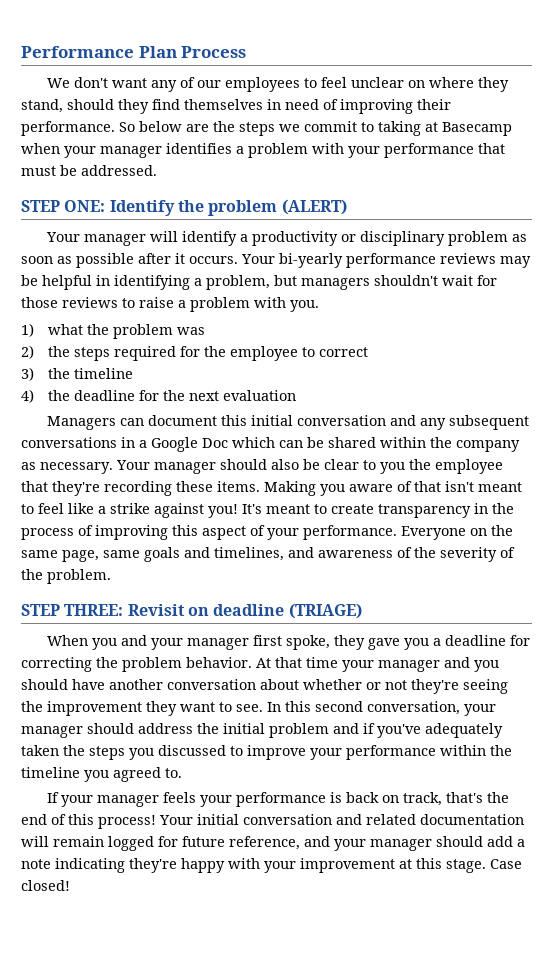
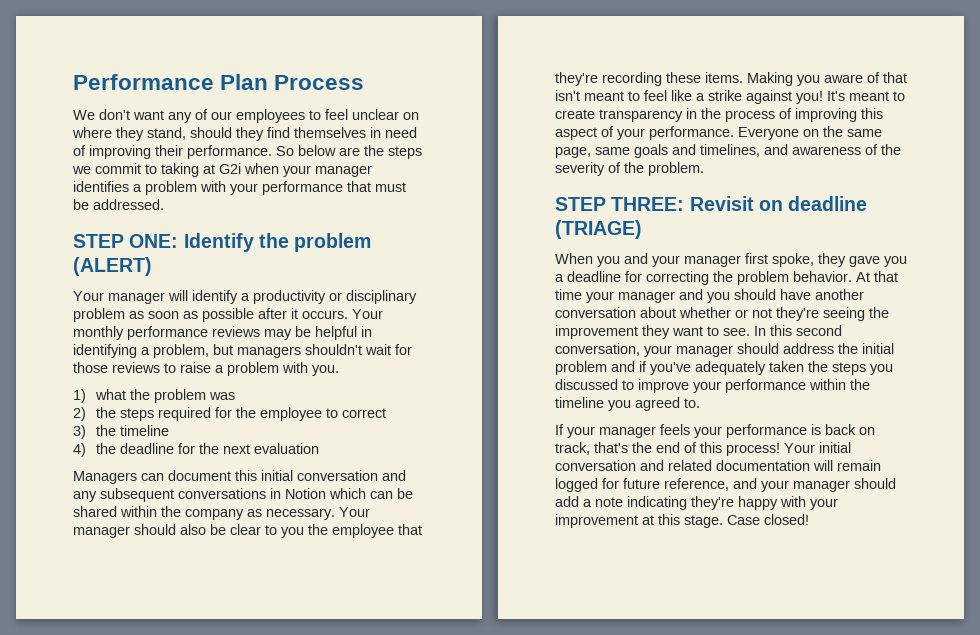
[442,122,512,136] Basecamp -> [219,163,241,174] G2i
[279,253,343,268] bi-yearly -> [73,326,124,340] monthly
[139,437,228,452] a Google Doc -> [285,488,326,499] Notion

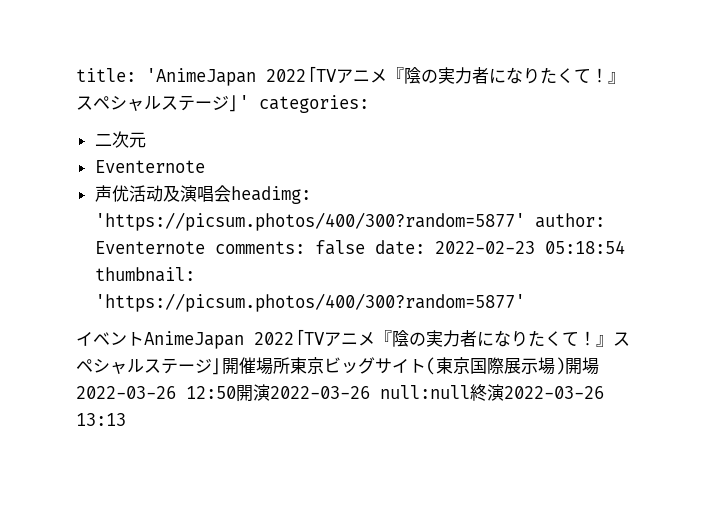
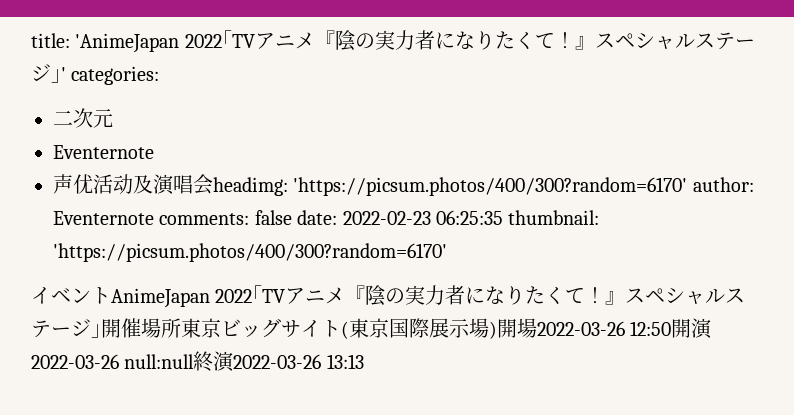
[94,212,525,231] 'https://picsum.photos/400/300?random=5877' -> [293,177,688,196] 'https://picsum.photos/400/300?random=6170'
[544,240,625,254] [94,267,195,282] [94,293,525,312] 05:18:54 thumbnail: 'https://picsum.photos/400/300?random=5877' -> [435,210,600,225] [53,243,447,262] 06:25:35 thumbnail: 'https://picsum.photos/400/300?random=6170'

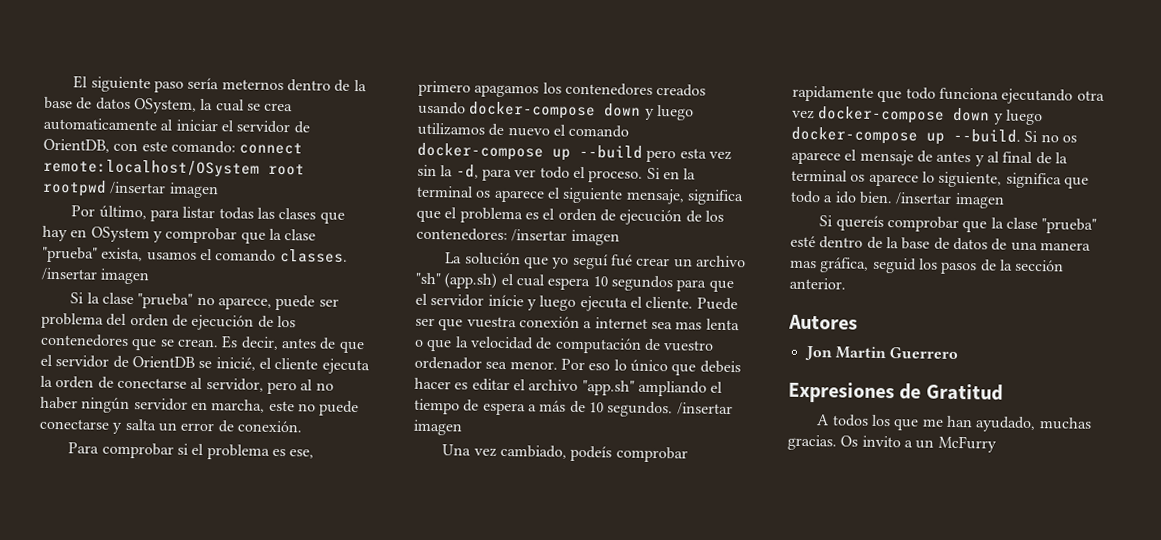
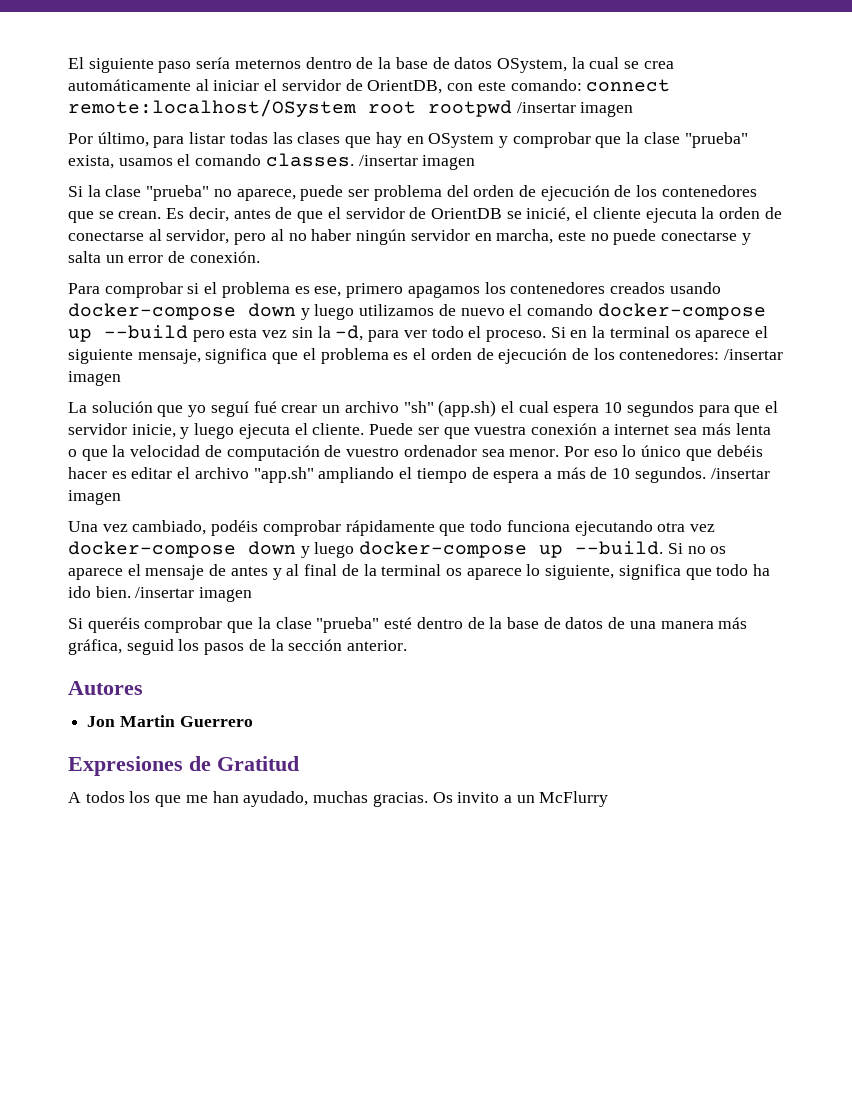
[43,117,157,132] automaticamente -> [68,79,191,91] automáticamente
[487,294,524,307] inície -> [131,424,176,438] inicie,
[675,321,703,330] mas -> [701,423,731,435] más
[699,360,741,374] debeis -> [716,445,763,457] debéis
[570,445,688,463] [792,85,874,102] podeís comprobar rapidamente -> [211,520,435,536] podéis comprobar rápidamente
[823,195,834,203] a -> [753,564,771,576] ha
[835,215,884,232] quereís -> [87,617,140,633] queréis
[790,259,817,269] mas -> [718,617,748,629] más
[937,435,997,453] McFurry -> [539,791,609,807] McFlurry

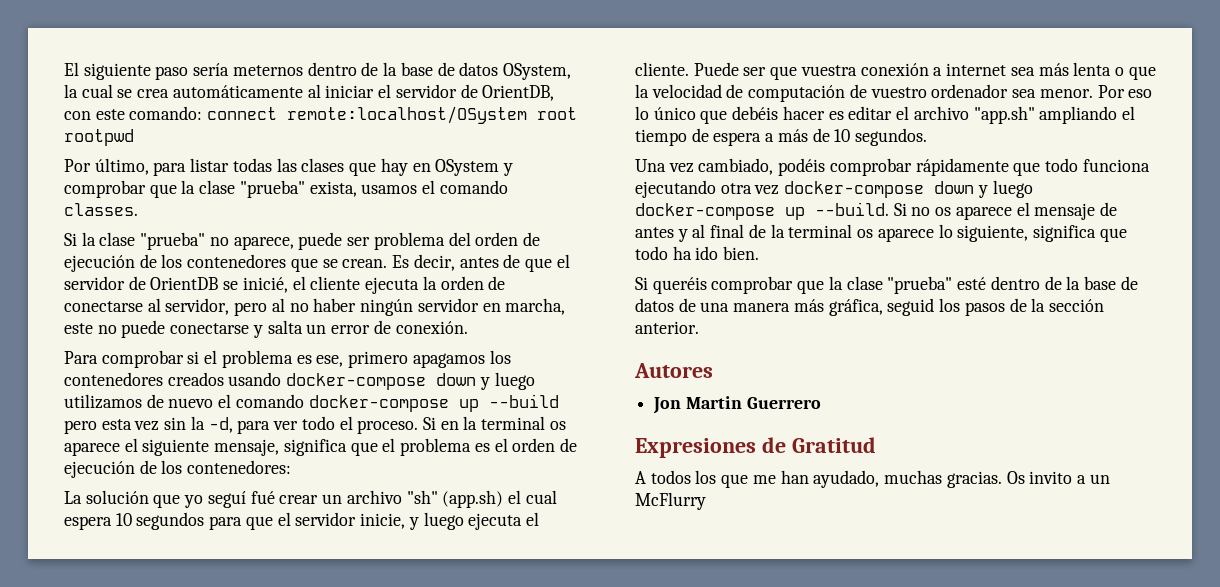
[516,102,634,117] /insertar imagen -> (134, 137) none
[358,155,476,170] /insertar imagen -> (138, 209) none
[724,349,784,360] [68,371,121,386] /insertar imagen -> (292, 467) none
[710,468,770,479] [68,490,121,505] /insertar imagen -> (928, 137) none
[135,587,253,602] /insertar imagen -> (760, 253) none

◆ What needs to be done:
Reproduce nothing but the lines that run from the line containing "[94,212,525,231] 'https://picsum.photos/400/300?random=5877' ->" through the last line of the records, inclusive. Omit the pictures.

◆ Response below:
[94,212,525,231] 'https://picsum.photos/400/300?random=5877' -> [293,177,688,196] 'https://picsum.photos/400/300?random=6170'
[544,240,625,254] [94,267,195,282] [94,293,525,312] 05:18:54 thumbnail: 'https://picsum.photos/400/300?random=5877' -> [435,210,600,225] [53,243,447,262] 06:25:35 thumbnail: 'https://picsum.photos/400/300?random=6170'

[43,117,157,132] automaticamente -> [68,79,191,91] automáticamente
[487,294,524,307] inície -> [131,424,176,438] inicie,
[675,321,703,330] mas -> [701,423,731,435] más
[699,360,741,374] debeis -> [716,445,763,457] debéis
[570,445,688,463] [792,85,874,102] podeís comprobar rapidamente -> [211,520,435,536] podéis comprobar rápidamente
[823,195,834,203] a -> [753,564,771,576] ha
[835,215,884,232] quereís -> [87,617,140,633] queréis
[790,259,817,269] mas -> [718,617,748,629] más
[937,435,997,453] McFurry -> [539,791,609,807] McFlurry

[516,102,634,117] /insertar imagen -> (134, 137) none
[358,155,476,170] /insertar imagen -> (138, 209) none
[724,349,784,360] [68,371,121,386] /insertar imagen -> (292, 467) none
[710,468,770,479] [68,490,121,505] /insertar imagen -> (928, 137) none
[135,587,253,602] /insertar imagen -> (760, 253) none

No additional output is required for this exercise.